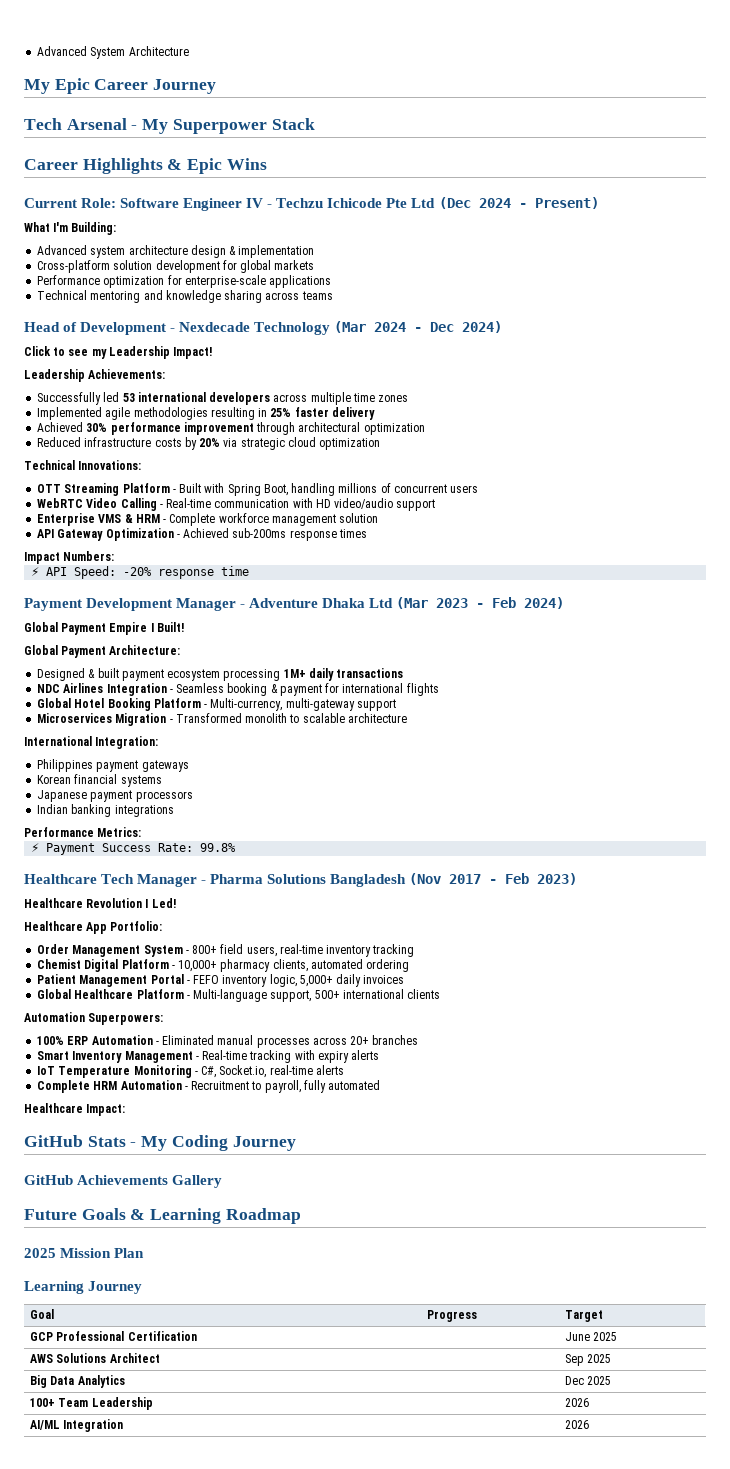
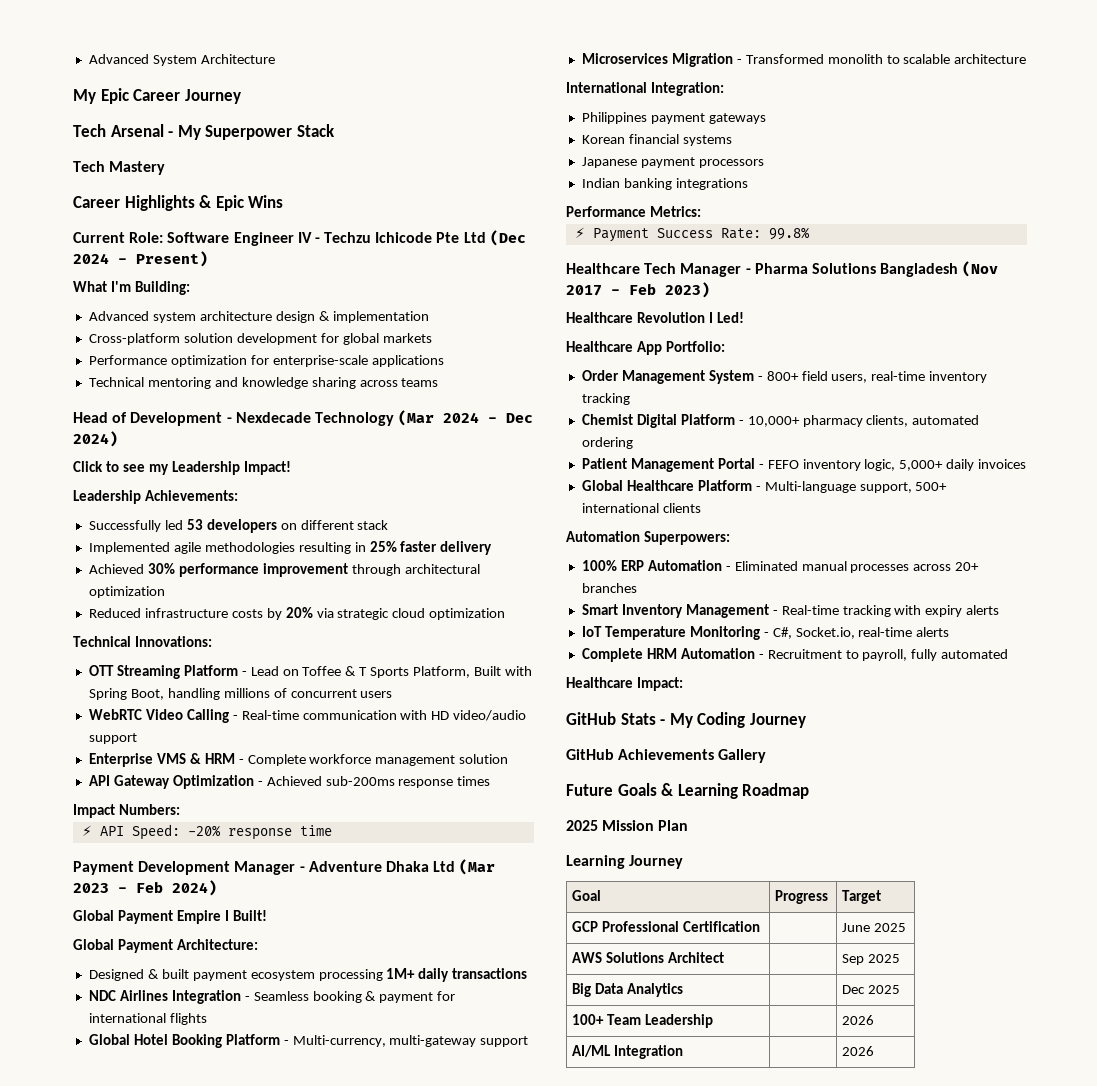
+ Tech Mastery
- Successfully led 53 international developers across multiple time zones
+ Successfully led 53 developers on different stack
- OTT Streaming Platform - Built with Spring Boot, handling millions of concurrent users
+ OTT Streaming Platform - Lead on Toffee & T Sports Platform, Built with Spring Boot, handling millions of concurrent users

- - -

◆ ASSIGNMENT ◆
All of the records above are to be written out exactly, minus their images.

◆ OUTPUT OF THE EXERCISE ◆
+ Tech Mastery
- Successfully led 53 international developers across multiple time zones
+ Successfully led 53 developers on different stack
- OTT Streaming Platform - Built with Spring Boot, handling millions of concurrent users
+ OTT Streaming Platform - Lead on Toffee & T Sports Platform, Built with Spring Boot, handling millions of concurrent users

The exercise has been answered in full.